Segment Start: Data extract

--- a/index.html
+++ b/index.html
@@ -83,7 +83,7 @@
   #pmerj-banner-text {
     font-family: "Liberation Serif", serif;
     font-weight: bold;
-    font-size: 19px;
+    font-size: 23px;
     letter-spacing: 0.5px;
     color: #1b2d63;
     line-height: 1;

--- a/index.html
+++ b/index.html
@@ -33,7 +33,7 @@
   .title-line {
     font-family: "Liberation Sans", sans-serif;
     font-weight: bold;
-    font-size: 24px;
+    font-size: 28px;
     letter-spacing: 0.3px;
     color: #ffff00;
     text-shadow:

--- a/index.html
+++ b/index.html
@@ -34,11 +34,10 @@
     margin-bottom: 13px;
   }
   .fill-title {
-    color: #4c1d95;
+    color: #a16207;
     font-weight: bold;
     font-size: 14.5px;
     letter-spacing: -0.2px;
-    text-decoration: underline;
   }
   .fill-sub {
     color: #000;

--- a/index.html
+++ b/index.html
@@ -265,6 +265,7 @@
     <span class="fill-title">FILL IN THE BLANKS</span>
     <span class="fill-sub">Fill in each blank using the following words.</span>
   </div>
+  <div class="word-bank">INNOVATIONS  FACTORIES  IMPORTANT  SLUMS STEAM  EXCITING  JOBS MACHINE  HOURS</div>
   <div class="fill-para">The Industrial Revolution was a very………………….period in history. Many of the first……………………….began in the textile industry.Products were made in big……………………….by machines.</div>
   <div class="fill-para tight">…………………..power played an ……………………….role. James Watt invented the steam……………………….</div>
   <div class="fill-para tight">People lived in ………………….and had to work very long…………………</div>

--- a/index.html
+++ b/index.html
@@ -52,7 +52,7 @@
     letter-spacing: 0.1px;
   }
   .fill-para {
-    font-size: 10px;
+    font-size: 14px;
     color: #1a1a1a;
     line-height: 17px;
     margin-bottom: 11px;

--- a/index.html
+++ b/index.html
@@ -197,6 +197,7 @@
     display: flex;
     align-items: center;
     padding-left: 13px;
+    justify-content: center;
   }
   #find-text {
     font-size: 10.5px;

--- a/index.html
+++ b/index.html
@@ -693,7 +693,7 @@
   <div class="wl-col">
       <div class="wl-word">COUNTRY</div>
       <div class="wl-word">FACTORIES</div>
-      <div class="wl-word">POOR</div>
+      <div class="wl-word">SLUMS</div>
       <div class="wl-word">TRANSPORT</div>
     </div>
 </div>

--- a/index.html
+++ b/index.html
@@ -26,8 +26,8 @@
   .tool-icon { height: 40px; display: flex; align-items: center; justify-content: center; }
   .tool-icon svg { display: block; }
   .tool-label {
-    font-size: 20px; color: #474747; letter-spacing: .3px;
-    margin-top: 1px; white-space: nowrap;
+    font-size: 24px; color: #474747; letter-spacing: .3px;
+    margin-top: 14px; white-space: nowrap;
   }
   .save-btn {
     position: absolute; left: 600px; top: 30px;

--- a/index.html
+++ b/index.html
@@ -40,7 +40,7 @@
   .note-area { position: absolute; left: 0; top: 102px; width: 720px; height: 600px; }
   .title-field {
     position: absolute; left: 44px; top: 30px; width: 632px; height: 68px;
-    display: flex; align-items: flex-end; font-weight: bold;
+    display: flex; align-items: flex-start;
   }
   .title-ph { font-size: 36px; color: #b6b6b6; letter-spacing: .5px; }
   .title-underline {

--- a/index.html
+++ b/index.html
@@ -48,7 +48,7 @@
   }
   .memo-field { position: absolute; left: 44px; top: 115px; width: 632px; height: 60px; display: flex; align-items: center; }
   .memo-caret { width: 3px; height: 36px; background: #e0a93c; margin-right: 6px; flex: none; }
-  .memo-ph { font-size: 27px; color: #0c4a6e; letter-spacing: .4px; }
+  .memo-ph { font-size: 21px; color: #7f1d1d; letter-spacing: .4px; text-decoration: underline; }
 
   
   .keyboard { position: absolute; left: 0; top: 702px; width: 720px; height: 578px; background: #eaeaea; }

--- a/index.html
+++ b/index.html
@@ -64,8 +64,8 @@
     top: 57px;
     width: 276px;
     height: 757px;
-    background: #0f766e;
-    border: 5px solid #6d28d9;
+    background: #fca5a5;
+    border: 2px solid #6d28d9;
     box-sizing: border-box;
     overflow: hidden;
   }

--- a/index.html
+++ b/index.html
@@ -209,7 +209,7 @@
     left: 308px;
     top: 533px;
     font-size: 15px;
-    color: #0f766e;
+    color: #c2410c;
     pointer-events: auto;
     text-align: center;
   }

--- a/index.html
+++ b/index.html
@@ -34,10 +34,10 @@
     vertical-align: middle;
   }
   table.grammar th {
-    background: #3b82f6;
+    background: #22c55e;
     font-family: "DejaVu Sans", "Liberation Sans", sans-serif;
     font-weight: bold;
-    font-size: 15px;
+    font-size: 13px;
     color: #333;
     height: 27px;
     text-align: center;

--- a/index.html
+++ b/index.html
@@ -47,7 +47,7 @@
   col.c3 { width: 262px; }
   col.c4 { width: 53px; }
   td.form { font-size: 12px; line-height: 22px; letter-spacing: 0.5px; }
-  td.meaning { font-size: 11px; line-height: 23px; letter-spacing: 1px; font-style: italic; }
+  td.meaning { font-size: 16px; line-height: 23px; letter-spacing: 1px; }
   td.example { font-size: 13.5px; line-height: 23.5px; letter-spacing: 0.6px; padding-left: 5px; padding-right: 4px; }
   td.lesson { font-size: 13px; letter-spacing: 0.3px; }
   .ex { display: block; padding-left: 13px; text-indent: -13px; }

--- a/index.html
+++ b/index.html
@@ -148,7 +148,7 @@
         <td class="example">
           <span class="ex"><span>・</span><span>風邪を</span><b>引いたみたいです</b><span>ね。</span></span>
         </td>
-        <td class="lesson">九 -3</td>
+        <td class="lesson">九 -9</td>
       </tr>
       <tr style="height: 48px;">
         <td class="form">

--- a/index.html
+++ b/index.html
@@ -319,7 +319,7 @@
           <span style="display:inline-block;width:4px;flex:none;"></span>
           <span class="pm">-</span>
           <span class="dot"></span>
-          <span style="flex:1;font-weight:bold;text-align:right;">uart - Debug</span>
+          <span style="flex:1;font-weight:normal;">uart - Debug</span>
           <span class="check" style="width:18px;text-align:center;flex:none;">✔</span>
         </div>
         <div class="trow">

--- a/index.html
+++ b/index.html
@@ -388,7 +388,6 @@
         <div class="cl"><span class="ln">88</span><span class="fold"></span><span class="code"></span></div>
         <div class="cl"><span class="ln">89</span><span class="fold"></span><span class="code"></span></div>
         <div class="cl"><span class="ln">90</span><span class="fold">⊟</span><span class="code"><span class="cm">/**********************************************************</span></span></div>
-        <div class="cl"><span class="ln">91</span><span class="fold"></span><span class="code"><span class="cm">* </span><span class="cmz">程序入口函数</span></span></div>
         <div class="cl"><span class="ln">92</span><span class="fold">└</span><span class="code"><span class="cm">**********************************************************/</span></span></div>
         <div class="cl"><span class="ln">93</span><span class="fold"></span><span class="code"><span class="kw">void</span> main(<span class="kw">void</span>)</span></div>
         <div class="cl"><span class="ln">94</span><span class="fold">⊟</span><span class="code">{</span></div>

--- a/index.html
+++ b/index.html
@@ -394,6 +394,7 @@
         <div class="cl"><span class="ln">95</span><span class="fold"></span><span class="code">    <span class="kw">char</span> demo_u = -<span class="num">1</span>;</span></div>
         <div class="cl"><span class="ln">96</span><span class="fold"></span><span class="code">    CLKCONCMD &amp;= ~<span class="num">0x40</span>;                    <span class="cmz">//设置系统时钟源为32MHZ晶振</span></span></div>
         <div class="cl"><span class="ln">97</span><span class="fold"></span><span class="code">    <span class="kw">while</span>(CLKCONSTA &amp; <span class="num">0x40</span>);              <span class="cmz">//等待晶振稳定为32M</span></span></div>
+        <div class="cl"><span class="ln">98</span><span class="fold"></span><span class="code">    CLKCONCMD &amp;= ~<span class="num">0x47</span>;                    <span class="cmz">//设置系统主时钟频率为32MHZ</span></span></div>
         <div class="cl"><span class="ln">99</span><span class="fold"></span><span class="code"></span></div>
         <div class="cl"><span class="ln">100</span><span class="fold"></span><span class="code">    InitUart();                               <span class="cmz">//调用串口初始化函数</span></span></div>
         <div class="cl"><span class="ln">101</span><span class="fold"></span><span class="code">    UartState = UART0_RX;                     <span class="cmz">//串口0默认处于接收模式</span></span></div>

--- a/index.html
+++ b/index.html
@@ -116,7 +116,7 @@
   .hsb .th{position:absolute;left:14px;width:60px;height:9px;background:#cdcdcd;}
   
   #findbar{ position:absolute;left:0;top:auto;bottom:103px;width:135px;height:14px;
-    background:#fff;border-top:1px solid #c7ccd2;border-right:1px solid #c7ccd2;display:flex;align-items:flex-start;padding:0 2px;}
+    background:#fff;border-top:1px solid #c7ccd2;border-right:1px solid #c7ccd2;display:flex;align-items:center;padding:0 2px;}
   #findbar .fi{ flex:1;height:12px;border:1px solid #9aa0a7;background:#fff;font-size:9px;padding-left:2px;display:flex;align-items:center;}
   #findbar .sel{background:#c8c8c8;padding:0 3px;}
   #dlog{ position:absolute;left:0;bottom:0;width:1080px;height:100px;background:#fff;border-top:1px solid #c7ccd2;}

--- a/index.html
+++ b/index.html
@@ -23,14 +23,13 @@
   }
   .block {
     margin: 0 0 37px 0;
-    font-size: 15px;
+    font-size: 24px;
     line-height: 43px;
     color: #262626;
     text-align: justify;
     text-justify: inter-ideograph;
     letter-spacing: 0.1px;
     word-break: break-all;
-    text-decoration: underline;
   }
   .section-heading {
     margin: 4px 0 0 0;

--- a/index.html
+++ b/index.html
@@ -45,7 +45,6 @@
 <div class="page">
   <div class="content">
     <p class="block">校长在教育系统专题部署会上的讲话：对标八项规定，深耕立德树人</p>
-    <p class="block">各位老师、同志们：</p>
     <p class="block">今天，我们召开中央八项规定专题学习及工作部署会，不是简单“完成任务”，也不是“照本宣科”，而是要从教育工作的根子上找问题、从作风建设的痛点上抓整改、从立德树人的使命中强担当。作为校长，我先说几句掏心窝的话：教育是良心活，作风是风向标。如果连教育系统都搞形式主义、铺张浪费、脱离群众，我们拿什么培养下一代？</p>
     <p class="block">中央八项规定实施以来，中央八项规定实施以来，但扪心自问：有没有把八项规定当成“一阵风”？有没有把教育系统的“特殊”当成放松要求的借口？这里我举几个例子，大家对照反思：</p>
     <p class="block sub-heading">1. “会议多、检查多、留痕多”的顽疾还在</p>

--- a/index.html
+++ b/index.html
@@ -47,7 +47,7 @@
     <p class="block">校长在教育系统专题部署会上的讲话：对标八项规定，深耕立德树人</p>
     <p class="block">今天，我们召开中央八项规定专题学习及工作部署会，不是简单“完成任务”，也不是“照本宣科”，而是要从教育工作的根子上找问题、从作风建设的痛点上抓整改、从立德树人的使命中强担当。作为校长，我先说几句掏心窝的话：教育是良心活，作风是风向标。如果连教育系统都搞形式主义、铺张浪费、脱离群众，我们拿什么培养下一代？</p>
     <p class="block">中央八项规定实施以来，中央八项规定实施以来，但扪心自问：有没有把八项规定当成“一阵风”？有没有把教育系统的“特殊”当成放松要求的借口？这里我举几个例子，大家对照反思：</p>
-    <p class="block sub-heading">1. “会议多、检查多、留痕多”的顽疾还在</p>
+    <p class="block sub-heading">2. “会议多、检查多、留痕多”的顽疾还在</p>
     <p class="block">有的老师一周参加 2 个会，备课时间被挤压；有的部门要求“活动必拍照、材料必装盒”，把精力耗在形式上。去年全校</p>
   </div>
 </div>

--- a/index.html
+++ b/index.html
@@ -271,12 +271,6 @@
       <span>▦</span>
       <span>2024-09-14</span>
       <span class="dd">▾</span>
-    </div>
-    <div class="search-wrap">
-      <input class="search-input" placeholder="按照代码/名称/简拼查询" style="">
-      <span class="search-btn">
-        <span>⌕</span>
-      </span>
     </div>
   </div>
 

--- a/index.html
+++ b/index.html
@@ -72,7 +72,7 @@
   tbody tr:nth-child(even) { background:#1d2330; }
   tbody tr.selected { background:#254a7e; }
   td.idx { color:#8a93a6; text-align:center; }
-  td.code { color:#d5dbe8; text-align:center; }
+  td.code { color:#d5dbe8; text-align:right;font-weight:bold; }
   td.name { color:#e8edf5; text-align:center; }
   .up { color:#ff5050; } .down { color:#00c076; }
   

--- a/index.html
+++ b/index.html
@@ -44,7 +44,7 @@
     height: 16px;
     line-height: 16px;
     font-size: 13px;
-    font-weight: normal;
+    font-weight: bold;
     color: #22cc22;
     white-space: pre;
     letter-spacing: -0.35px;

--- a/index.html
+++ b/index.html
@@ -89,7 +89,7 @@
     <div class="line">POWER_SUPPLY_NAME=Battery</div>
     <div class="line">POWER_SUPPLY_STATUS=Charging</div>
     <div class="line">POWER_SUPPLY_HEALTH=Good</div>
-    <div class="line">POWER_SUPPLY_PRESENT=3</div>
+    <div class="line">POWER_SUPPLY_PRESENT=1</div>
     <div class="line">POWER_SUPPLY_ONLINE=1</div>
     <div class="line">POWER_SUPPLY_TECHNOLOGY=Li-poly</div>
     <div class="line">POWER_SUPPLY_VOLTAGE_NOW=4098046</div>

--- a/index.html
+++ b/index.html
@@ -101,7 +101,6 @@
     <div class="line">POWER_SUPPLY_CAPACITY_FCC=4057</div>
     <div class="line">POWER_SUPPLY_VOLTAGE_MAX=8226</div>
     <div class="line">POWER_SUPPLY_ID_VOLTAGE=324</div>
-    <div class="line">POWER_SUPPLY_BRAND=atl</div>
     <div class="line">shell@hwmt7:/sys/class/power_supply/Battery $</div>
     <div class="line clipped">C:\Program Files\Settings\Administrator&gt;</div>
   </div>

Segment End: Data extract

**Required work**
Where a line above holds the word "tbody", copy it.

**Task response**
   tbody tr:nth-child(even) { background:#1d2330; }
   tbody tr.selected { background:#254a7e; }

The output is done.